Each class can see how well they are doing and race against other classes in their own school or schools across the West Midlands on the specially designed leader board known as the “Readometer”.

The class that reads for the longest, and tops the leader board at the end of the week, will win over a £1,000 of new furniture and books for their school.

"I've never seen anything like it - children we can't normally get interested in reading are spending break-time with their heads buried in books!"
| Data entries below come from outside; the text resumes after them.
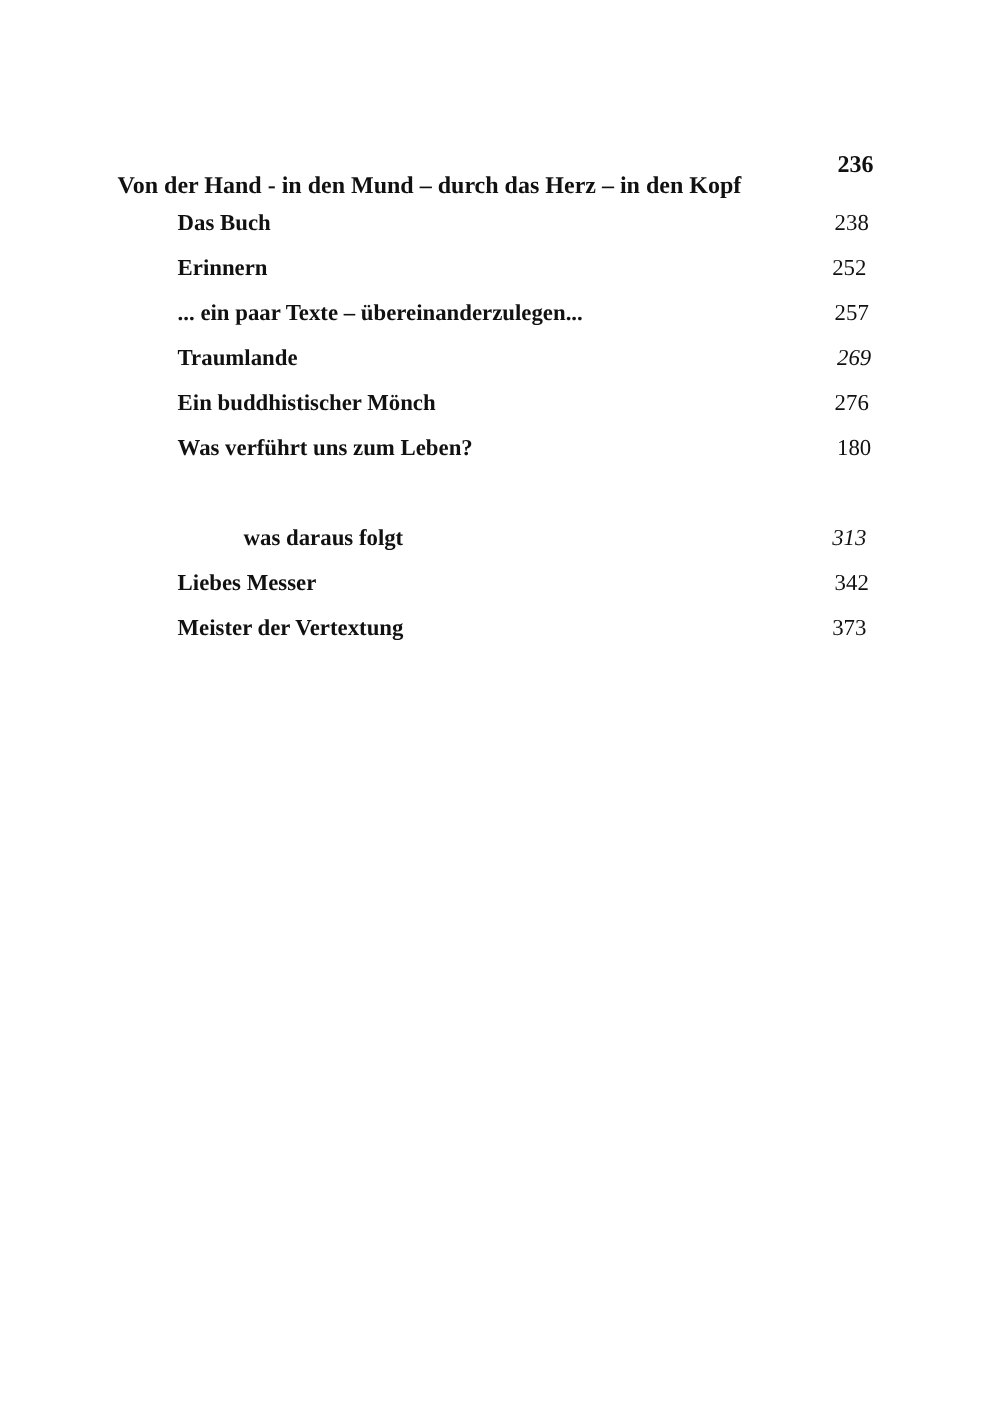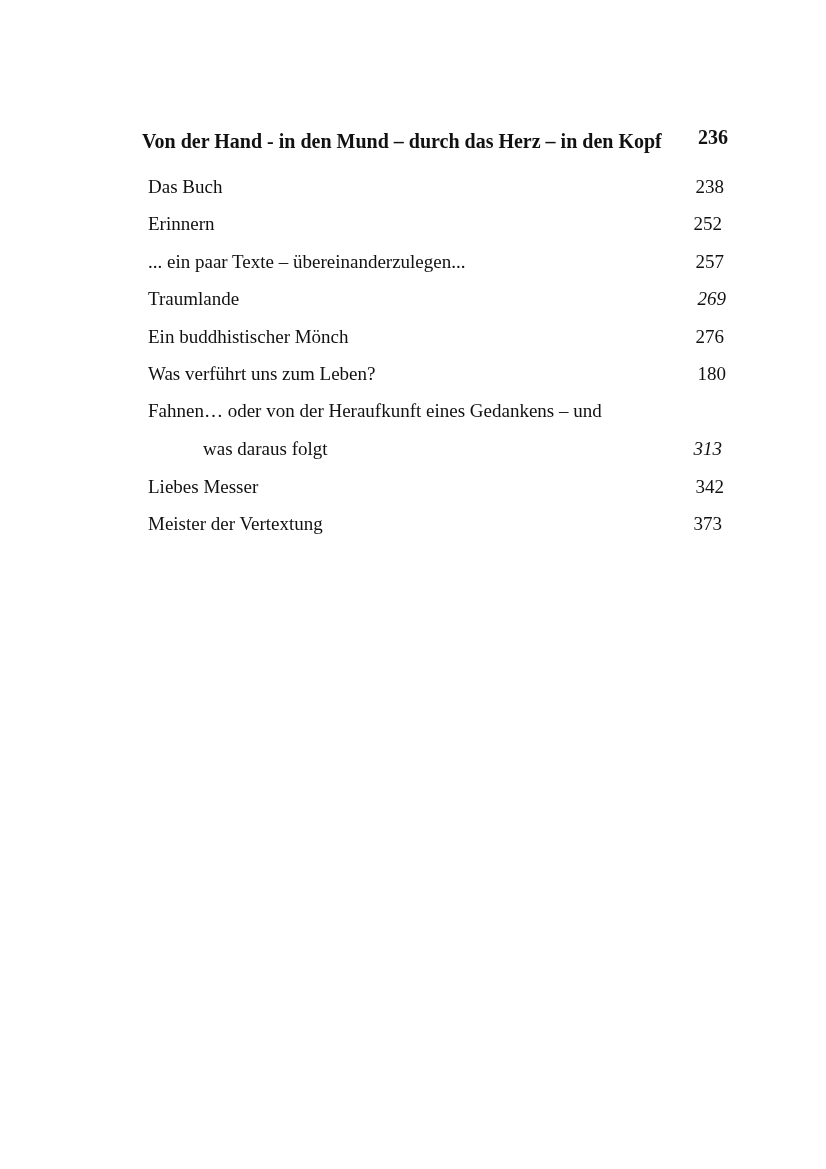--- a/index.html
+++ b/index.html
@@ -23,32 +23,32 @@
     .section-heading {
       position: absolute;
       left: 98px;
       top: 124px;
       width: 630px;
       font-weight: bold;
       font-size: 20px;
       line-height: 26px;
       white-space: nowrap;
     }
-    .section-heading .title { position: absolute; left: 0; top: 4px; margin-left: 44px; }
+    .section-heading .title { position: absolute; left: 0; top: 18px; }
     .section-heading .page-num { position: absolute; right: 0; top: 0; }
 
     .entry {
       position: absolute;
       left: 148px;
       width: 578px;
       font-size: 19px;
       line-height: 24px;
       white-space: nowrap;
     }
-    .entry .title { position: absolute; left: 0; top: 0; }
+    .entry .title { position: absolute; left: 0; top: 0; font-weight: bold; }
     .entry .page-num { position: absolute; right: 0; top: 0; }
     .entry .title.cont { left: 55px; }
   </style>
 </head>
 <body>
 
 <div class="page">
 
   <div class="section-heading">
     <span class="title">Von der Hand - in den Mund – durch das Herz – in den Kopf</span>
@@ -79,21 +79,20 @@
     <span class="title">Ein buddhistischer Mönch</span>
     <span class="page-num" style="right:2px;">276</span>
   </div>
 
   <div class="entry" style="top:362px;">
     <span class="title">Was verführt uns zum Leben?</span>
     <span class="page-num" style="right:0px;">180</span>
   </div>
 
   <div class="entry" style="top:399px; height:62px;">
-    <span class="title">Fahnen… oder von der Heraufkunft eines Gedankens – und</span>
     <span class="title cont" style="top:38px;text-align:right;">was daraus folgt</span>
     <span class="page-num" style="top:38px; right:4px;font-style:italic;">313</span>
   </div>
 
   <div class="entry" style="top:475px;">
     <span class="title">Liebes Messer</span>
     <span class="page-num" style="right:2px;text-align:right;">342</span>
   </div>
 
   <div class="entry" style="top:512px;">

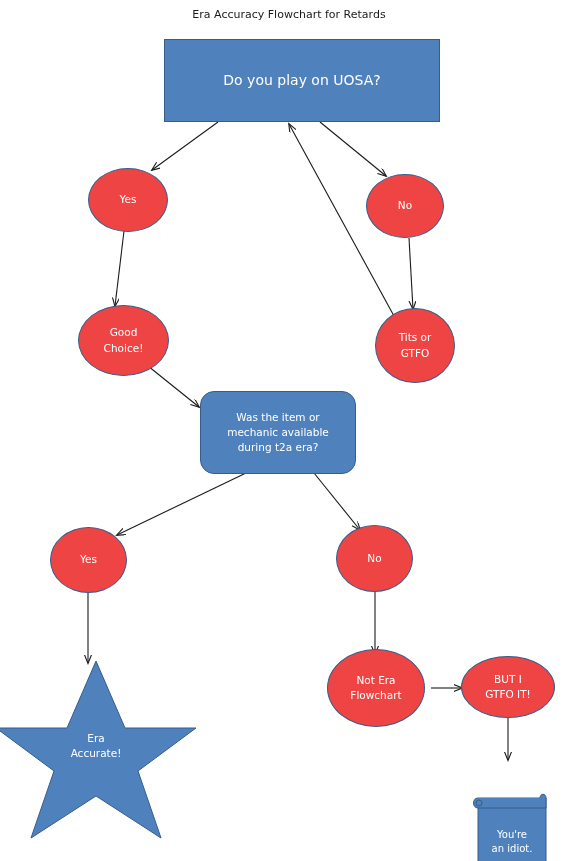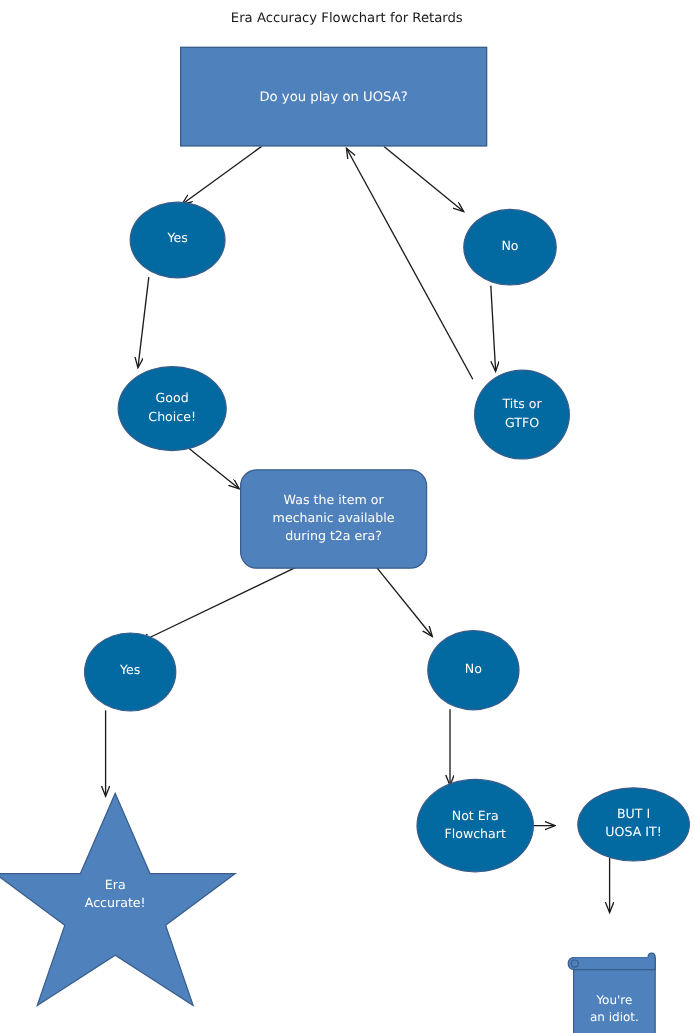--- a/index.html
+++ b/index.html
@@ -39,24 +39,23 @@
   .node-rect {
     background: #4f81bd;
     border: 1px solid #385d8a;
   }
   .node-roundrect {
     background: #4f81bd;
     border: 1px solid #385d8a;
     border-radius: 14px;
   }
   .node-ellipse {
-    background: #0369a1;
+    background: #ef4444;
     border: 1px solid #385d8a;
     border-radius: 50%;
-    margin-left: 20px;
   }
   .node-star {
     background: transparent;
     border: none;
   }
   .node-star .star-label {
     position: absolute;
     left: 0;
     right: 0;
     top: 48%;
@@ -119,21 +118,21 @@
       <line x1="148" y1="366" x2="199" y2="407"></line>
       <line x1="246" y1="473" x2="117" y2="535"></line>
       <line x1="314" y1="473" x2="360" y2="530"></line>
       <line x1="88" y1="592" x2="88" y2="663"></line>
       <line x1="375" y1="591" x2="375" y2="654"></line>
       <line x1="431" y1="688" x2="462" y2="688"></line>
       <line x1="508" y1="715" x2="508" y2="760"></line>
     </g>
   </svg>
 
-  <div class="node node-rect" style="left:150px; top:39px; width:256px; height:83px; font-size:11px;">Do you play on UOSA?</div>
+  <div class="node node-rect" style="left:164px; top:39px; width:276px; height:83px; font-size:14px;">Do you play on UOSA?</div>
 
   <div class="node node-ellipse" style="left:88px; top:168px; width:80px; height:64px; font-size:10.5px;">Yes</div>
 
   <div class="node node-ellipse" style="left:366px; top:174px; width:78px; height:64px; font-size:10.5px;">No</div>
 
   <div class="node node-ellipse" style="left:375px; top:308px; width:80px; height:75px; font-size:10.5px;">Tits or
 GTFO</div>
 
   <div class="node node-ellipse" style="left:78px; top:305px; width:91px; height:71px; font-size:10.5px;">Good
 Choice!</div>
@@ -151,21 +150,21 @@
       <polygon points="106,0 135,67 206,67 148,110 171,177 106,135 41,177 64,110 6,67 77,67" fill="#4f81bd" stroke="#385d8a" stroke-width="1"></polygon>
     </svg>
     <div class="star-label">Era
 Accurate!</div>
   </div>
 
   <div class="node node-ellipse" style="left:327px; top:649px; width:98px; height:78px; font-size:10.5px;">Not Era
 Flowchart</div>
 
   <div class="node node-ellipse" style="left:461px; top:656px; width:94px; height:62px; font-size:10.5px;">BUT I
-UOSA IT!</div>
+GTFO IT!</div>
 
   <div class="node node-scroll" style="left:470px; top:792px; width:86px; height:92px; font-size:10px;">
     <svg class="shape-svg" viewBox="0 0 86 92" preserveAspectRatio="none">
       <path d="M8,6 L76,6 L76,80 L18,80 L18,86 L8,86 Z" fill="#4f81bd" stroke="#385d8a" stroke-width="1"></path>
       <path d="M8,6 C2,6 2,16 8,16 L76,16 L76,6 C76,1 70,1 70,6" fill="#4f81bd" stroke="#385d8a" stroke-width="1"></path>
       <path d="M0,80 L18,80 L18,86 C18,91 8,91 8,86 C8,81 0,81 0,86 Z" fill="#4f81bd" stroke="#385d8a" stroke-width="1"></path>
       <circle cx="9" cy="11" r="3" fill="#4f81bd" stroke="#385d8a" stroke-width="1"></circle>
       <circle cx="8" cy="85" r="3" fill="#4f81bd" stroke="#385d8a" stroke-width="1"></circle>
     </svg>
     <div class="scroll-label">You're

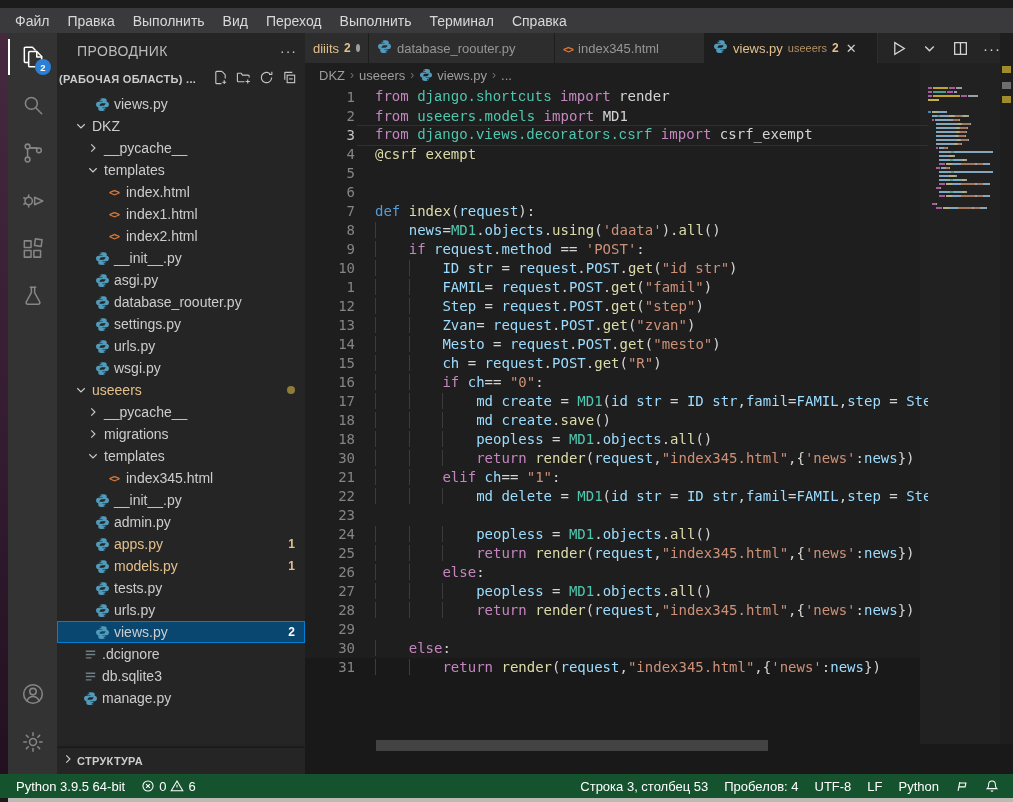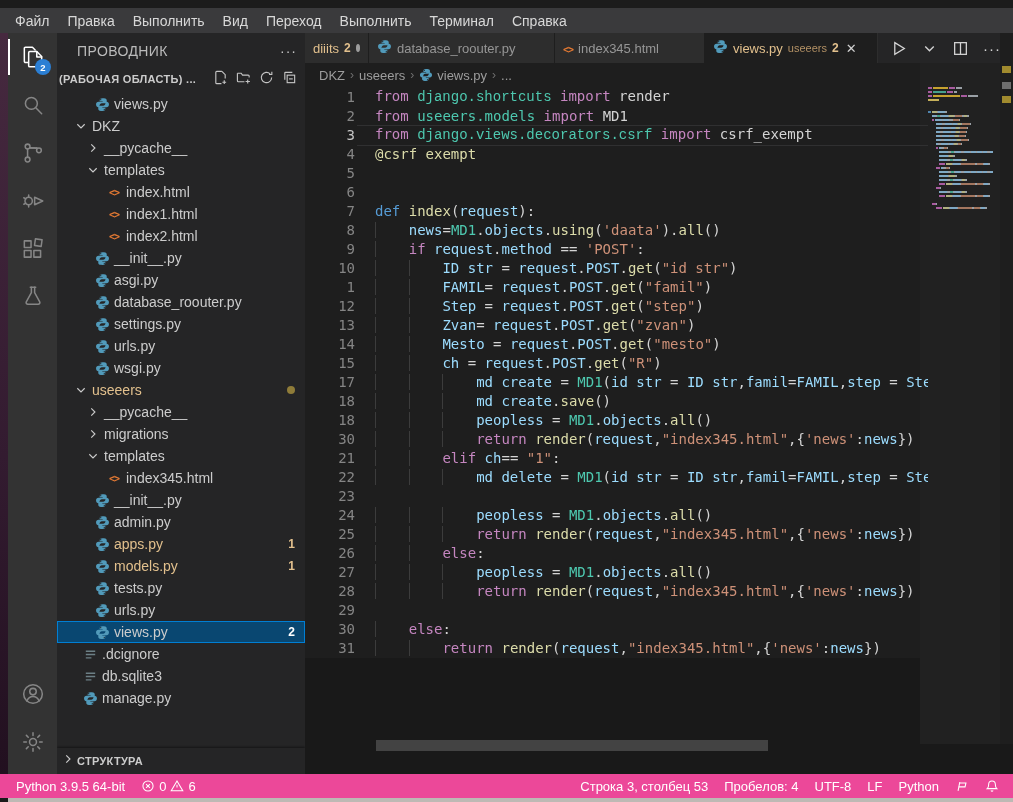--- a/index.html
+++ b/index.html
@@ -106,21 +106,21 @@
   #minimap { position:absolute; left:623px; top:54px; width:72px; }
   .mm-line { display:flex; height:2px; margin-bottom:2px; }
   .mm-tok { height:2px; }
   #ruler { position:absolute; left:695px; top:0; width:13px; height:711px; background:#1e1e1e; }
   .ruler-mark { position:absolute; left:2px; width:9px; height:7px; }
 
   
   #hscroll { position:absolute; left:71px; top:707px; width:392px; height:11px; background:#434343; }
 
   
-  #statusbar { left:0; top:774px; width:1013px; height:24px; background:#ec4899;
+  #statusbar { left:0; top:774px; width:1013px; height:24px; background:#14532d;
     display:flex; color:#ffffff; font-size:13px; padding-left:8px; }
   .sb-item { display:flex; align-items:center; gap:4px; padding:0 8px; height:24px; }
   .sb-item svg { width:14px; height:14px; }
   #status-right { margin-left:auto; display:flex; align-items:center; padding-right:6px; }
   #bottomstrip { left:8px; top:798px; width:1005px; height:4px; background:#bdb9b4; }
   #bottomcorner { left:0; top:798px; width:8px; height:4px; background:#1a1a1a; }
 </style>
 </head>
 <body>
 
@@ -717,20 +717,24 @@
         </div>
         <div class="code-line">
           <div class="gutter">14</div>
           <div class="ltext"><span class="tk-p g">    </span><span class="tk-p g">    </span><span class="tk-v">Mesto</span><span class="tk-p"> = </span><span class="tk-v">request</span><span class="tk-p">.</span><span class="tk-v">POST</span><span class="tk-p">.</span><span class="tk-f">get</span><span class="tk-p">(</span><span class="tk-s">"mesto"</span><span class="tk-p">)</span></div>
         </div>
         <div class="code-line">
           <div class="gutter">15</div>
           <div class="ltext"><span class="tk-p g">    </span><span class="tk-p g">    </span><span class="tk-v">ch</span><span class="tk-p"> = </span><span class="tk-v">request</span><span class="tk-p">.</span><span class="tk-v">POST</span><span class="tk-p">.</span><span class="tk-f">get</span><span class="tk-p">(</span><span class="tk-s">"R"</span><span class="tk-p">)</span></div>
         </div>
         <div class="code-line">
+          <div class="gutter">16</div>
+          <div class="ltext"><span class="tk-p g">    </span><span class="tk-p g">    </span><span class="tk-k">if</span><span class="tk-p"> </span><span class="tk-v">ch</span><span class="tk-p">== </span><span class="tk-s">"0"</span><span class="tk-p">:</span></div>
+        </div>
+        <div class="code-line">
           <div class="gutter">17</div>
           <div class="ltext"><span class="tk-p g">    </span><span class="tk-p g">    </span><span class="tk-p g">    </span><span class="tk-v">md_create</span><span class="tk-p"> = </span><span class="tk-c">MD1</span><span class="tk-p">(</span><span class="tk-v">id_str</span><span class="tk-p"> = </span><span class="tk-v">ID_str</span><span class="tk-p">,</span><span class="tk-v">famil</span><span class="tk-p">=</span><span class="tk-v">FAMIL</span><span class="tk-p">,</span><span class="tk-v">step</span><span class="tk-p"> = </span><span class="tk-v">Ste</span></div>
         </div>
         <div class="code-line">
           <div class="gutter">18</div>
           <div class="ltext"><span class="tk-p g">    </span><span class="tk-p g">    </span><span class="tk-p g">    </span><span class="tk-v">md_create</span><span class="tk-p">.</span><span class="tk-f">save</span><span class="tk-p">()</span></div>
         </div>
         <div class="code-line">
           <div class="gutter">18</div>
           <div class="ltext"><span class="tk-p g">    </span><span class="tk-p g">    </span><span class="tk-p g">    </span><span class="tk-v">peopless</span><span class="tk-p"> = </span><span class="tk-c">MD1</span><span class="tk-p">.</span><span class="tk-v">objects</span><span class="tk-p">.</span><span class="tk-f">all</span><span class="tk-p">()</span></div>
Chieveley Primary School, Newbury, Berkshire

Research shows just ten minutes of extra reading a day can have a huge impact on a child's education. Recent statistics show a quarter of all children leave primary education without reading well. In England, struggling to read is more closely linked to low pay and the risk of being unemployed than in any other developed country.

CEO and founder of Achievement for All, Professor Sonia Blandford, said:

“Just ten minutes of reading a day can make such a difference to a child, that’s really the minimum we as parents should be striving for. But we hope this challenge is going to see children doing far more than that. We hope all primary school teachers will sign their class up to the challenge, and celebrate literacy and a love of reading by making One Million Minutes part of their school day.”

One Million Minutes is a national challenge rolling out region by region over the next 12 months. Over 4,000 children took part in the Berkshire challenge in May, where the total number of minutes logged was over 831,000! Can classes across the West Midlands beat them and hit that elusive One Million mark?